Data entries:
----
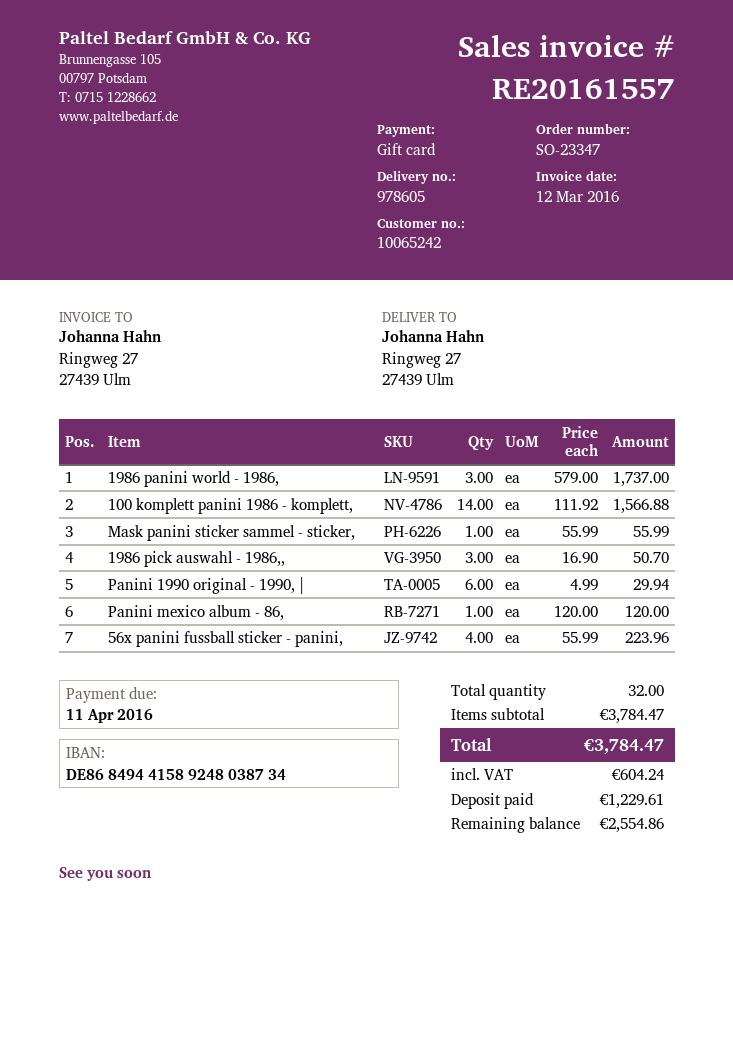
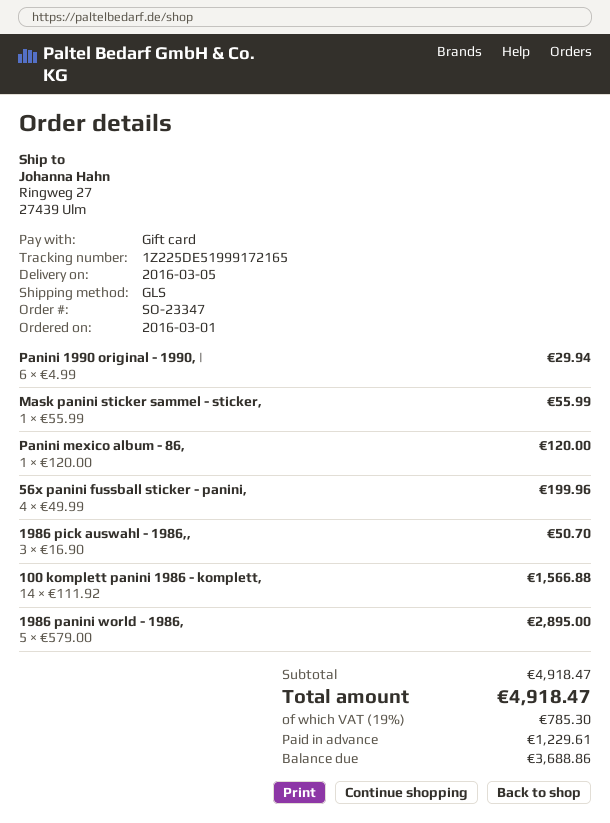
1986 panini world - 1986,: 3 x 579.00 = 1737.00 -> 5 x 579.00 = 2895.00
56x panini fussball sticker - panini,: 4 x 55.99 = 223.96 -> 4 x 49.99 = 199.96
subtotal: 3784.47 -> 4918.47
tax: 604.24 -> 785.30
total: 3784.47 -> 4918.47
balance: 2554.86 -> 3688.86

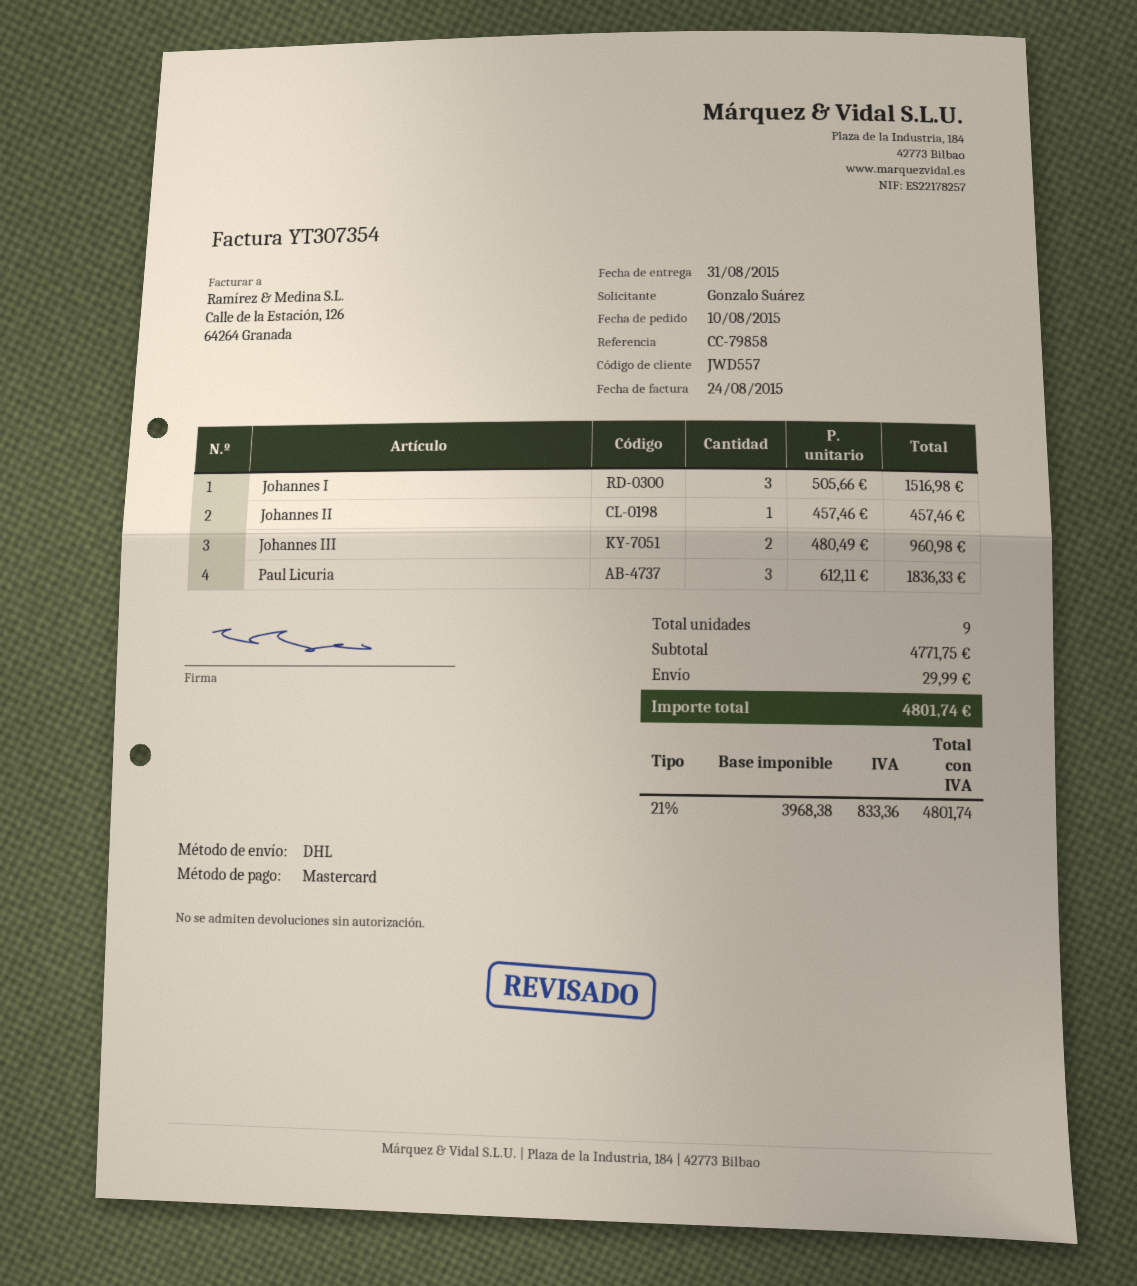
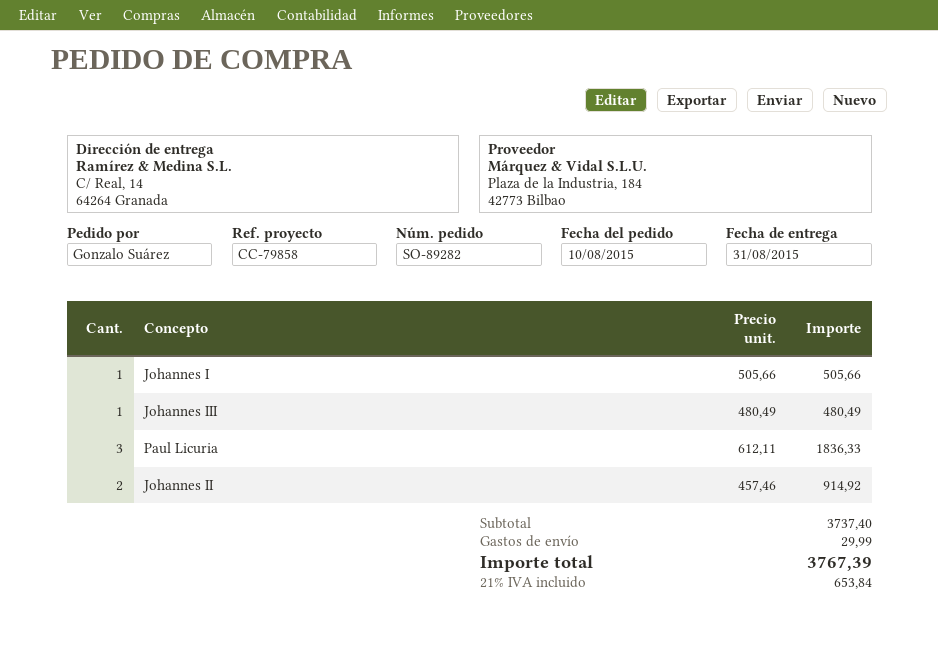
Johannes I: 3 x 505.66 = 1516.98 -> 1 x 505.66 = 505.66
Johannes II: 1 x 457.46 = 457.46 -> 2 x 457.46 = 914.92
Johannes III: 2 x 480.49 = 960.98 -> 1 x 480.49 = 480.49
subtotal: 4771.75 -> 3737.40
tax: 21% = 833.36 -> 21% = 653.84
total: 4801.74 -> 3767.39

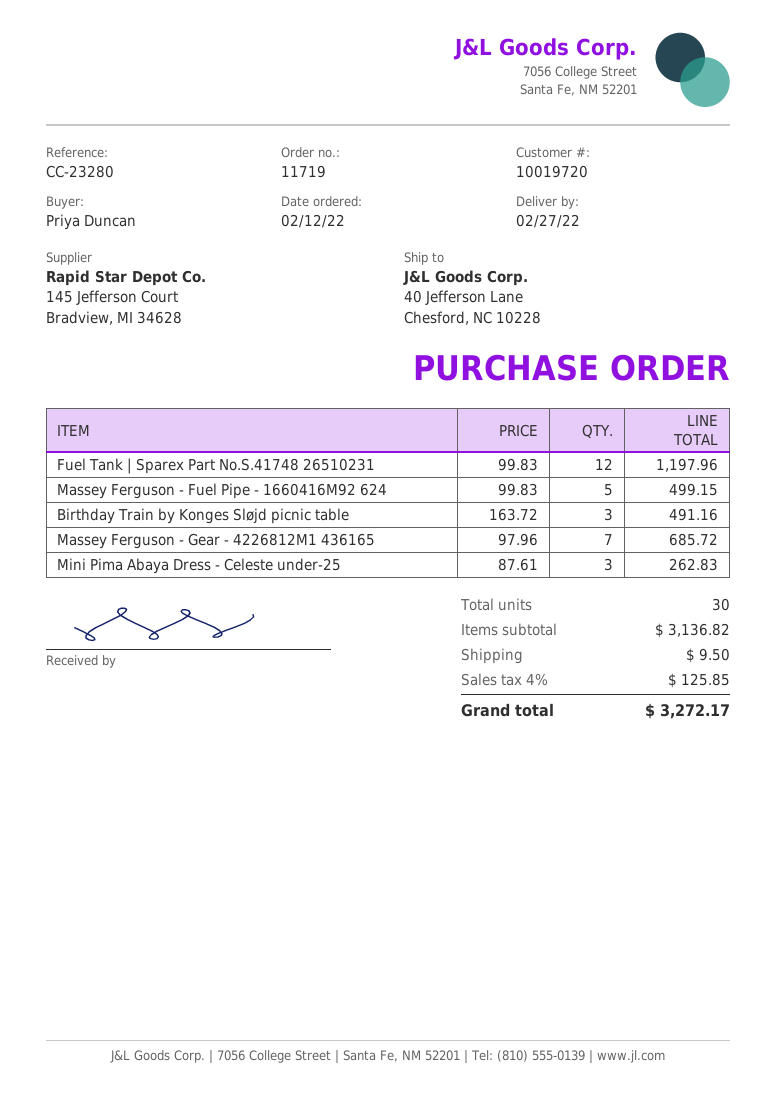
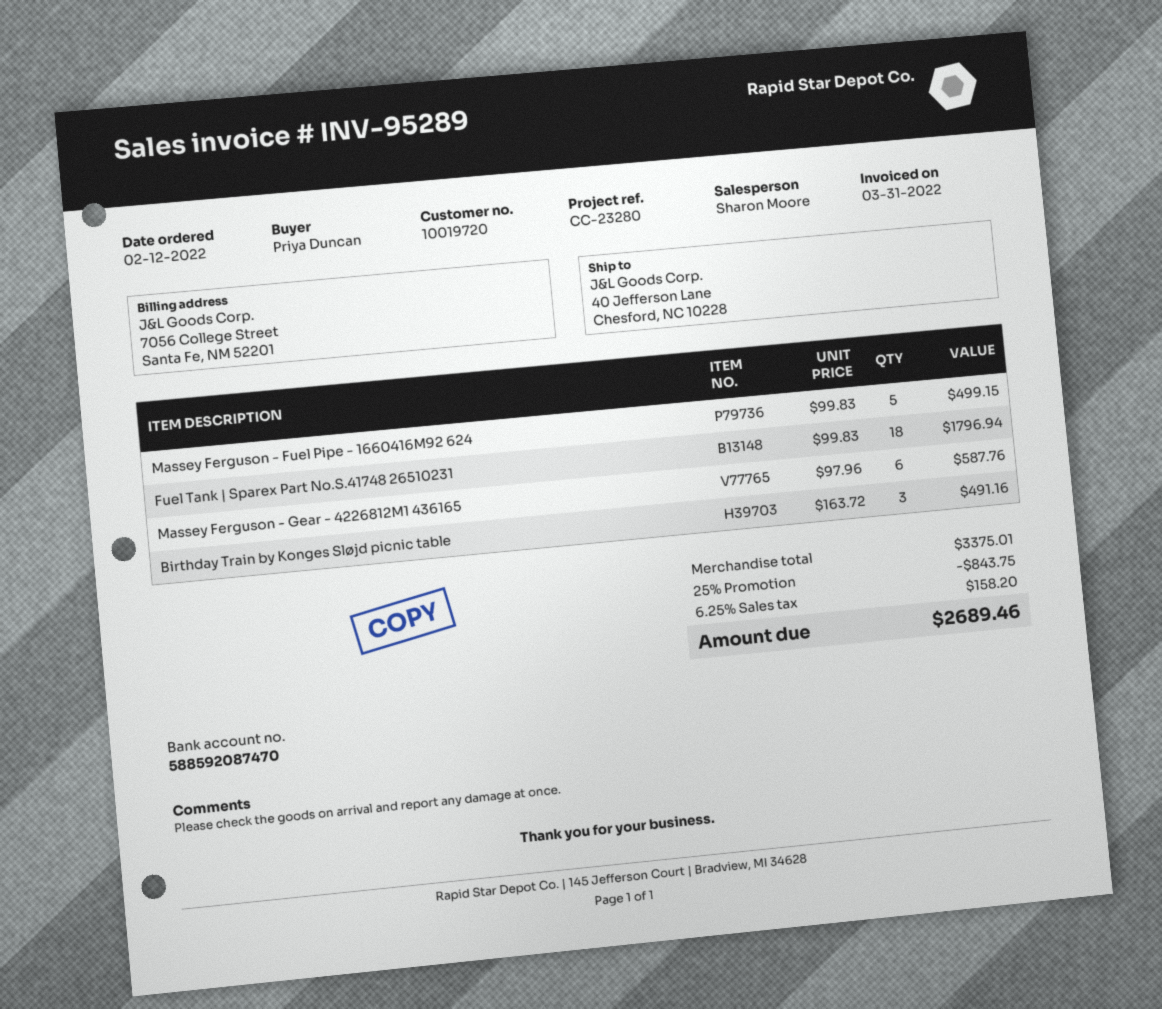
Fuel Tank | Sparex Part No.S.41748 26510231: 12 x 99.83 = 1197.96 -> 18 x 99.83 = 1796.94
Massey Ferguson - Gear - 4226812M1 436165: 7 x 97.96 = 685.72 -> 6 x 97.96 = 587.76
Mini Pima Abaya Dress - Celeste under-25: 3 x 87.61 = 262.83 -> none
subtotal: 3136.82 -> 3375.01
discount: none -> 25% = 843.75
shipping: 9.50 -> none
tax: 4% = 125.85 -> 6.25% = 158.20
total: 3272.17 -> 2689.46

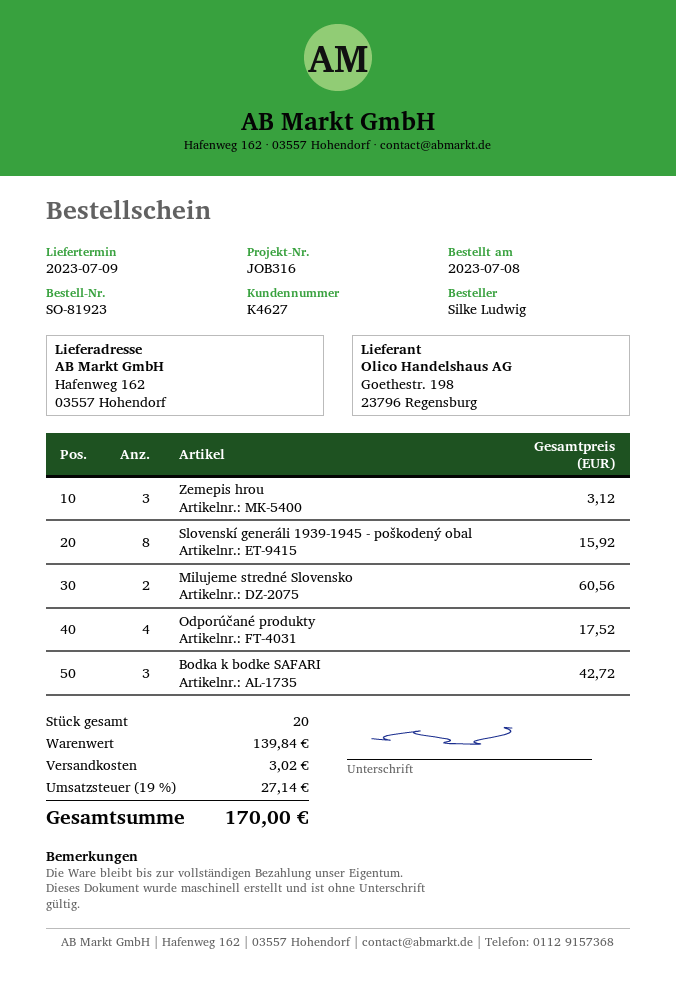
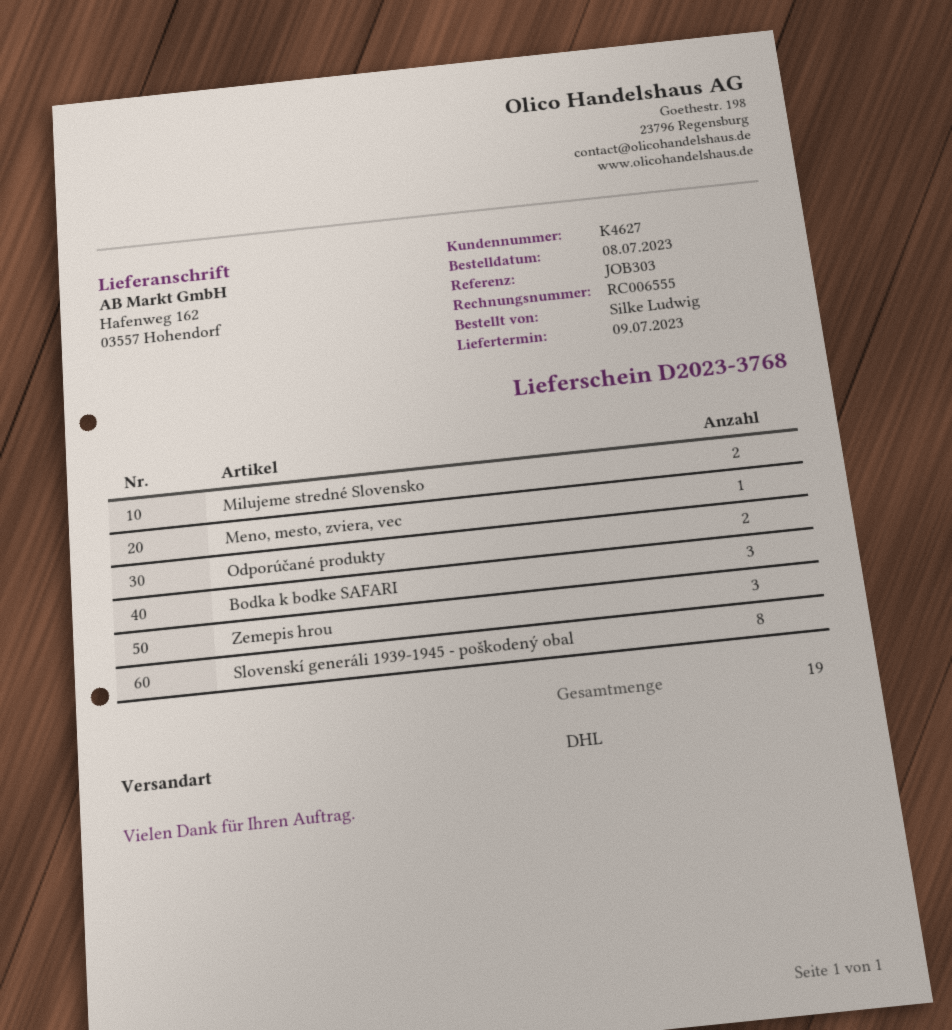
reference: JOB316 -> JOB303
Odporúčané produkty: 4 -> 2
Meno, mesto, zviera, vec: none -> 1
total quantity: 20 -> 19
----
Print once more, exactly, the lines from the one with "tax: 21% = 833.36 -> 21% = 653.84" through the last line of the data, both ends included, without any pictures.

# Output
tax: 21% = 833.36 -> 21% = 653.84
total: 4801.74 -> 3767.39

Fuel Tank | Sparex Part No.S.41748 26510231: 12 x 99.83 = 1197.96 -> 18 x 99.83 = 1796.94
Massey Ferguson - Gear - 4226812M1 436165: 7 x 97.96 = 685.72 -> 6 x 97.96 = 587.76
Mini Pima Abaya Dress - Celeste under-25: 3 x 87.61 = 262.83 -> none
subtotal: 3136.82 -> 3375.01
discount: none -> 25% = 843.75
shipping: 9.50 -> none
tax: 4% = 125.85 -> 6.25% = 158.20
total: 3272.17 -> 2689.46

reference: JOB316 -> JOB303
Odporúčané produkty: 4 -> 2
Meno, mesto, zviera, vec: none -> 1
total quantity: 20 -> 19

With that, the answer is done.